How to Teach Your Son to Deal With His Feelings

It can be hard for a young boy to understand how to cope with and express his feelings.  As adults, we often harbor unrealistic expectations about how quickly a boy will “grow up,” and even subconsciously expect our children to shut down their feelings in order to seem more stoic and mature.  We might carelessly say things like “Boys don’t cry,” which only worsens the situation.


In order for you to teach a young boy to handle his feelings in a healthy way, it’s important to have realistic expectations of how a child that age behaves, and provide support and space for your son to work his way through emotional situations as they come up.

Children primarily learn their behavior from imitating their parents.  To help make your son feel safe expressing his feelings in your home, you not only need to respect his feelings, but also set an example by being open and expressive about your own.  If you are a closed book when it comes to expressing your emotions – the positive as well as the negative – don’t expect your son to grow up to be any different to you.


Be sure to show affection for every member of the family, and also allow yourself to say something when you become frustrated or upset, rather than withdrawing, going silent or leaving the room.  By taking care to show your boy what you are feeling and handling it like an adult, you are teaching him how to do the same.
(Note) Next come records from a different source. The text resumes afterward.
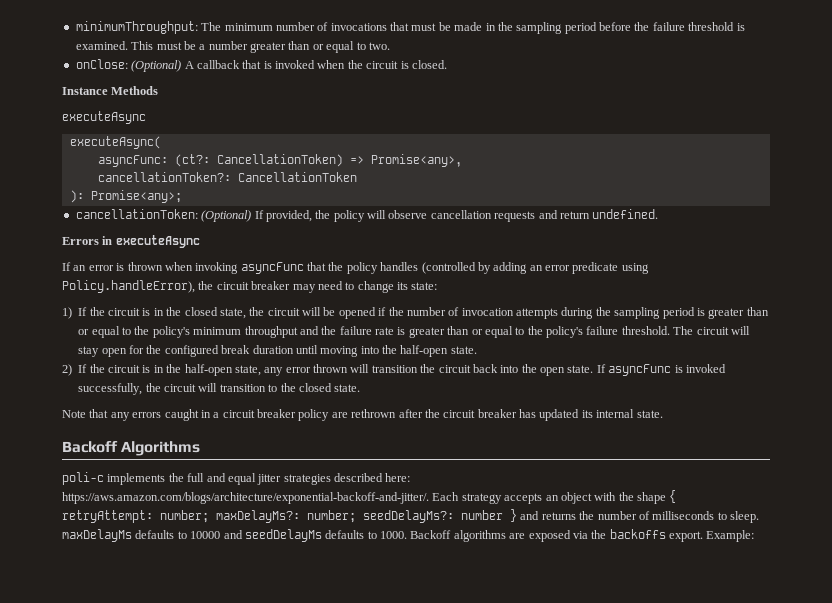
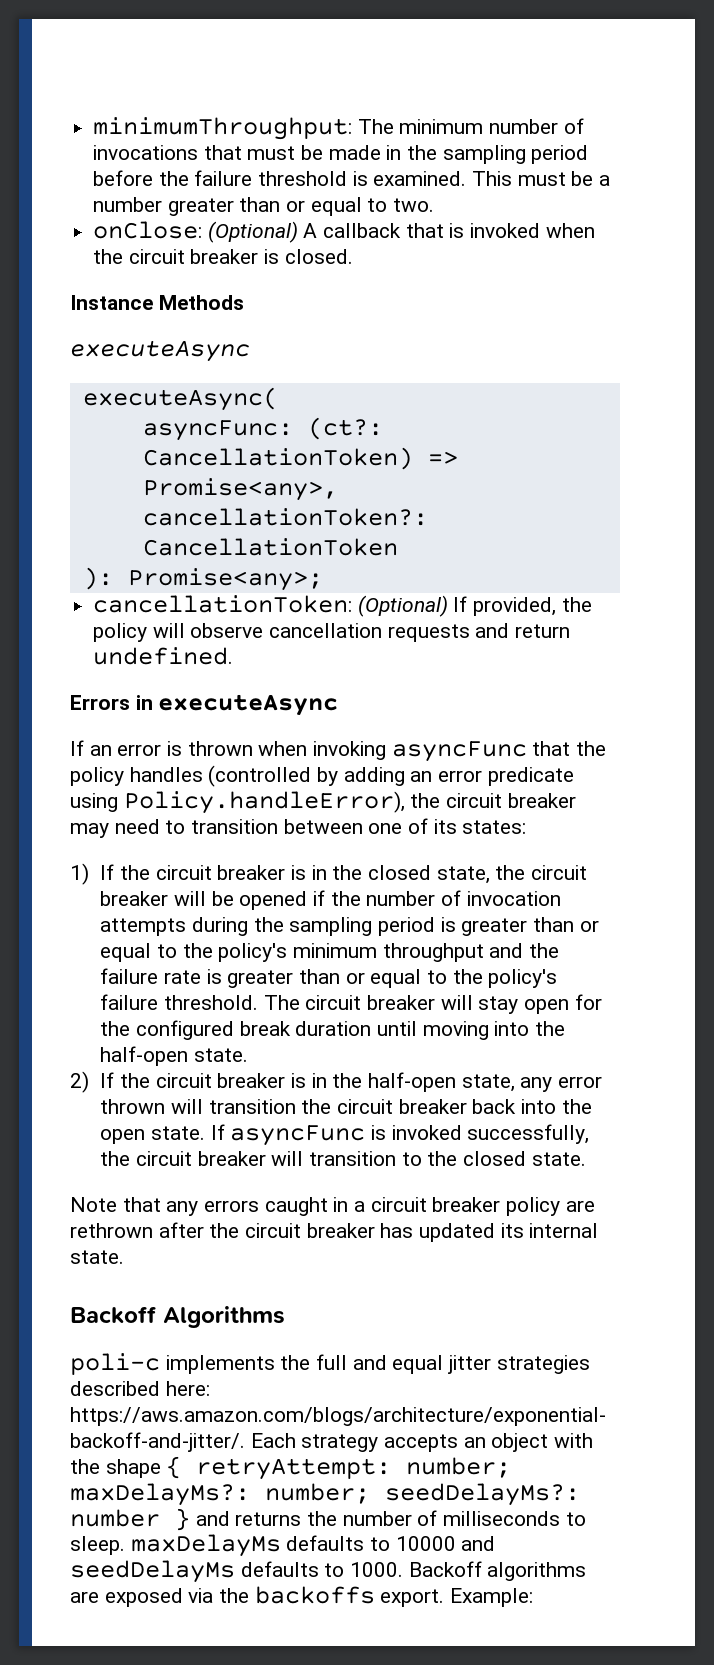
- onClose: (Optional) A callback that is invoked when the circuit is closed.
+ onClose: (Optional) A callback that is invoked when the circuit breaker is closed.
- If an error is thrown when invoking asyncFunc that the policy handles (controlled by adding an error predicate using Policy.handleError), the circuit breaker may need to change its state:
+ If an error is thrown when invoking asyncFunc that the policy handles (controlled by adding an error predicate using Policy.handleError), the circuit breaker may need to transition between one of its states:
- 1) If the circuit is in the closed state, the circuit will be opened if the number of invocation attempts during the sampling period is greater than or equal to the policy's minimum throughput and the failure rate is greater than or equal to the policy's failure threshold.
+ 1) If the circuit breaker is in the closed state, the circuit breaker will be opened if the number of invocation attempts during the sampling period is greater than or equal to the policy's minimum throughput and the failure rate is greater than or equal to the policy's failure threshold.
- The circuit will stay open for the configured break duration until moving into the half-open state.
+ The circuit breaker will stay open for the configured break duration until moving into the half-open state.
- 2) If the circuit is in the half-open state, any error thrown will transition the circuit back into the open state.
+ 2) If the circuit breaker is in the half-open state, any error thrown will transition the circuit breaker back into the open state.
- If asyncFunc is invoked successfully, the circuit will transition to the closed state.
+ If asyncFunc is invoked successfully, the circuit breaker will transition to the closed state.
To give a boy the room to talk about his feelings, try to set up situations for what psychologists call “action talk.”  Join in on an activity your son likes, strike up a conversation without taking your eyes off of what you’re doing, and see where the conversation takes you.  Your son will be distracted by the activity, and will not feel embarrassed or self-conscious about discussing his feelings.


If your son has become very withdrawn for no obvious reason (bullying, stress, divorce etc), and he steadfastly refuses to open up to you, consider ADD treatment or behavior schools.  Seeking professional help may be the only way to find out what is really bothering him, and help him to grow up to be a healthy, open individual.